Exercise aim
From the listing below, pull out every line where the string "flex" appears.
........
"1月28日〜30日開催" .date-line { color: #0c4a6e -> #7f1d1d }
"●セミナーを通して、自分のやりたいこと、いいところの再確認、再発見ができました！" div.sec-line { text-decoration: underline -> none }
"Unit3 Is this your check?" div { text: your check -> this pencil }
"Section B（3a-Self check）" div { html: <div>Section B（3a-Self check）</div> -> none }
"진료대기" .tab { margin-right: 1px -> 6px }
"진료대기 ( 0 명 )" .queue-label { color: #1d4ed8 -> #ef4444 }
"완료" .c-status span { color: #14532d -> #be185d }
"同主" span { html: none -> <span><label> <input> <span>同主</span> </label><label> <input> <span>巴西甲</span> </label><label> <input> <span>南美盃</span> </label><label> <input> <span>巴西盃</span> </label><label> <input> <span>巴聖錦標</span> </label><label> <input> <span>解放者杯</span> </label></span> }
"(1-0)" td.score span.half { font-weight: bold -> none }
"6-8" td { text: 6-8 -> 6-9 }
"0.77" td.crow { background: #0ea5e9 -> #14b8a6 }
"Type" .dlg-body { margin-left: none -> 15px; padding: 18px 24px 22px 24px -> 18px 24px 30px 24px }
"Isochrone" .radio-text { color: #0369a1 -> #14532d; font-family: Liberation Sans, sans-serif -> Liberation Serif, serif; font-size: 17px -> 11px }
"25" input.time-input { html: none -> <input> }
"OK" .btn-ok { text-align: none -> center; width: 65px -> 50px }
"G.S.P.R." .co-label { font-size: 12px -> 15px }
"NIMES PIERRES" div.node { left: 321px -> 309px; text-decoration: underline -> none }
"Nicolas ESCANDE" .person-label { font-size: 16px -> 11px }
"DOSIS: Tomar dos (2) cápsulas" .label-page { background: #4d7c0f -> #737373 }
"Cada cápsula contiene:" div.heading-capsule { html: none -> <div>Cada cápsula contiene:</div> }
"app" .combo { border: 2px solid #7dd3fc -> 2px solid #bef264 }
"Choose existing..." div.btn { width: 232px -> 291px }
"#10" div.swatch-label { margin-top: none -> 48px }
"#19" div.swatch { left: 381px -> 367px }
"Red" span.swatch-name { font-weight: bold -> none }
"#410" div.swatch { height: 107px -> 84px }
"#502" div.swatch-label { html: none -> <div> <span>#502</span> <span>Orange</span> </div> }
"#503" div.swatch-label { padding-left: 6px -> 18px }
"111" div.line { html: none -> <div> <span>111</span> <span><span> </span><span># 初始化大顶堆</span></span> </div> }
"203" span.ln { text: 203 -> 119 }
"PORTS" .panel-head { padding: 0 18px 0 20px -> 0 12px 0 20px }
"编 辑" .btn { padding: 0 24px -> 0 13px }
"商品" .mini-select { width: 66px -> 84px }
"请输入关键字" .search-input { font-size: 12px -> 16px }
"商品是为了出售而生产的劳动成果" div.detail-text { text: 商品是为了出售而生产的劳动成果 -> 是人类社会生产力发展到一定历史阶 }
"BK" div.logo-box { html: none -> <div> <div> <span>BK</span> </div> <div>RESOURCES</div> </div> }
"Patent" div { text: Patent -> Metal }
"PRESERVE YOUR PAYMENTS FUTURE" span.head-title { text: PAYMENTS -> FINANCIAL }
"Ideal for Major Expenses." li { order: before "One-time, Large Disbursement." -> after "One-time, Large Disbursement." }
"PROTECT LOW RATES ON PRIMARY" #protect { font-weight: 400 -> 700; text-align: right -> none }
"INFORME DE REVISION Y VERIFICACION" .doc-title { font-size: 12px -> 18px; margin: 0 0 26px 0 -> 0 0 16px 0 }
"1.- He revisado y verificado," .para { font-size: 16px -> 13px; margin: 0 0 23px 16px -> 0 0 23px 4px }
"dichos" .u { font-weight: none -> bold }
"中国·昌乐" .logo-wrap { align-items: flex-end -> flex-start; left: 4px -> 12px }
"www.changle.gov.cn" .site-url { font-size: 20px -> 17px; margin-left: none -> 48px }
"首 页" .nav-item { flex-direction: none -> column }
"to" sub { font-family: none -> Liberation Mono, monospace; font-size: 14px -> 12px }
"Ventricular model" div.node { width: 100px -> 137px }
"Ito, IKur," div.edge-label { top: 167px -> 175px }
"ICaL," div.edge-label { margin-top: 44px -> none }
........
Result
"中国·昌乐" .logo-wrap { align-items: flex-end -> flex-start; left: 4px -> 12px }
"首 页" .nav-item { flex-direction: none -> column }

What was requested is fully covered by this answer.